A PEI sempre guiou os passos de gerações de diplomatas brasileiros, e não poderia ser de outro modo, dada nossa formação. 
A ideologia do Itamaraty, desde os anos 1950, é invariavelmente desenvolvimentista com autonomia nacional, ou seja, defesa intransigente da soberania, nacionalismo, protecionismo, políticas de construção do poder nacional, dentro do multilateralismo onusiano, hoje estupidamente rejeitado por alguns malucos que tomaram conta do Itamaraty, para vergonha da quase totalidade dos diplomatas.
Os militares foram defensores entusiastas da PEI, embora sem o reconhecer. Pode-se dizer que a diplomacia da dupla Geisel-Silveirinha foi um “exagero” de PEI, tanto que os EUA denunciavam os “barbudinhos” do Itamaraty. Política externa subserviente em relação aos EUA só tivemos em alguns poucos episódios localizados do governo Dutra e ainda assim combatida por Oswaldo Aranha, representante na ONU. Até mesmo o governo constitucional de Vargas (951-54) assinou um acordo de assistência militar com os EUA, em 1952, combatido pela esquerda.
Só Bolsonaro-Araújo nos levaram a essa vergonha de sermos capachos dos EUA, algo que escandaliza 99,99% dos diplomatas.
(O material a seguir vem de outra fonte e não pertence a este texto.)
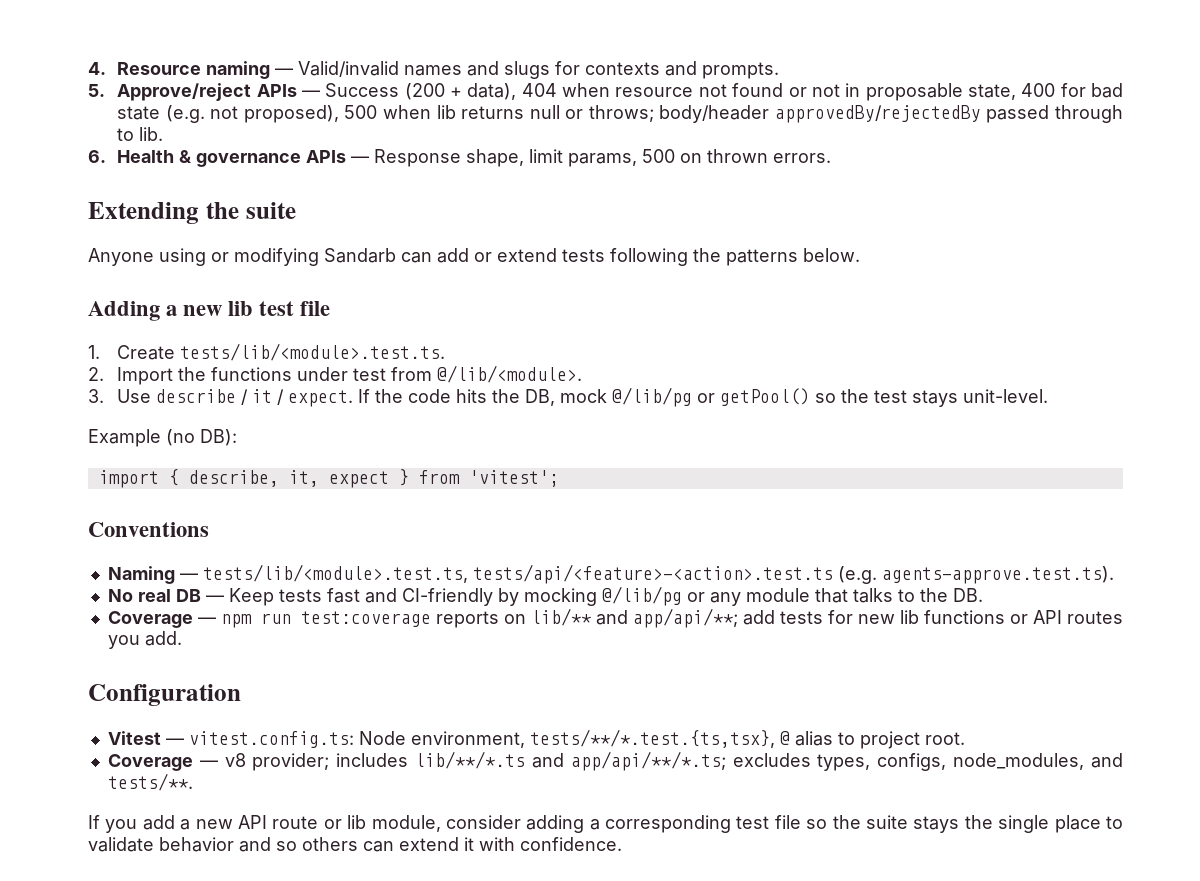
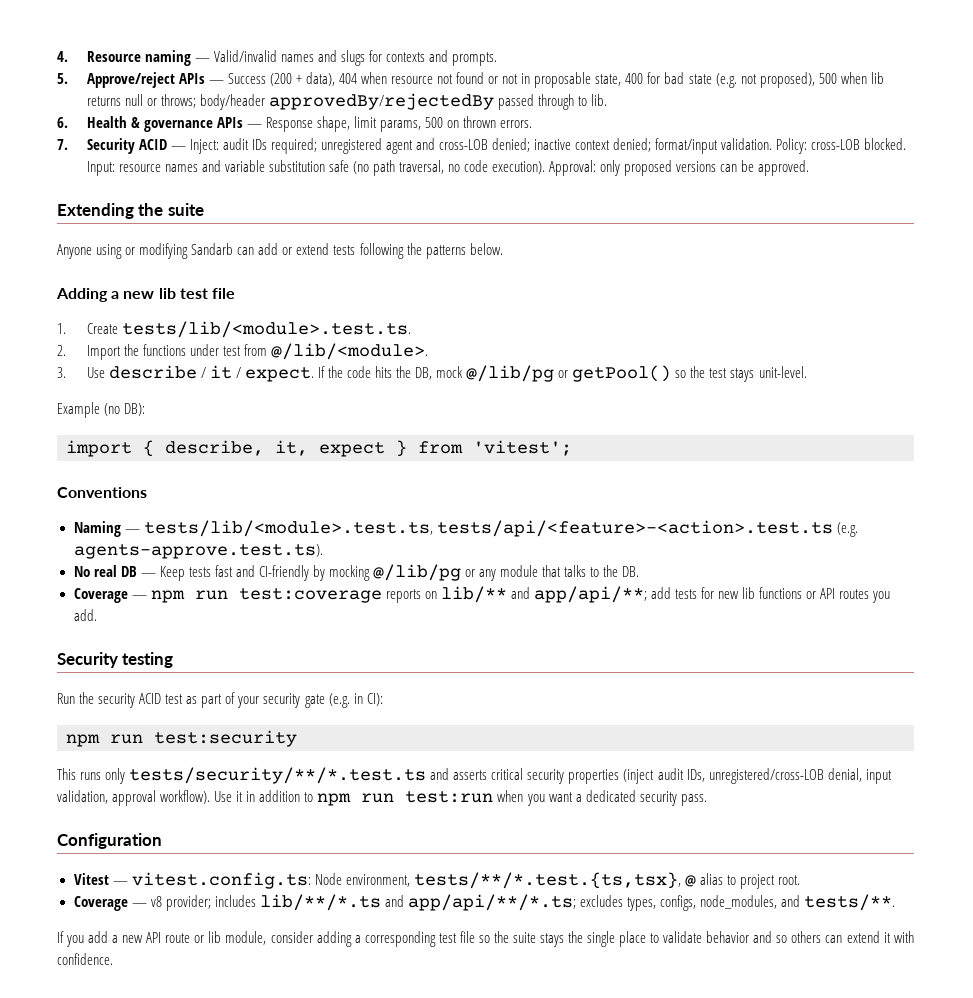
+ 7. Security ACID — Inject: audit IDs required; unregistered agent and cross-LOB denied; inactive context denied; format/input validation. Policy: cross-LOB blocked. Input: resource names and variable substitution safe (no path traversal, no code execution). Approval: only proposed versions can be approved.
+ Security testing
+ Run the security ACID test as part of your security gate (e.g. in CI):
+ npm run test:security
+ This runs only tests/security/**/*.test.ts and asserts critical security properties (inject audit IDs, unregistered/cross-LOB denial, input validation, approval workflow). Use it in addition to npm run test:run when you want a dedicated security pass.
Mais um pouco de PEI, para curiosos, neófitos e alguns poucos ignorantes, que acham positiva a atual política externa subserviente, míope e destrambelhada do olavo-bolsonarismo inepto:

Passado o governo Castelo Branco, que só foi alinhado na cabeça de acadêmicos e opositores políticos (teve o episódio da República Dominicana, que foi apenas um pequeno “pedágio” numa trajetória basicamente correta, dentro das circunstâncias), mas que se manteve na mesma linha dos governos Vargas (51-54) e JK, a partir do governo Costa e Silva a diplomacia brasileira retomou INTEIRAMENTE e INTEGRALMENTE as bases da PEI, sem o nome e de forma discreta.
O chanceler era o Magalhães Pinto, ou seja, um inepto em política externa, e o SG era o embaixador Sergio Corrêa da Costa: imediatamente o governo RECUSOU e denunciou o TNP, como iníquo e discriminatório, denunciou a hipocrisia comercial americana, na questão das sobretaxas ilegais a café solúvel e calçados e voltou totalmente à postura unctadiana da origem. 
Moniz Bandeira explica o crescimento das contradições Brasil-EUA no seu livro de história diplomática Rivalidade Emergente.
Mesmo o “neoliberal” Collor nunca foi alinhado, como agora está ocorrendo de forma vergonhosa sob o escandaloso governo atual.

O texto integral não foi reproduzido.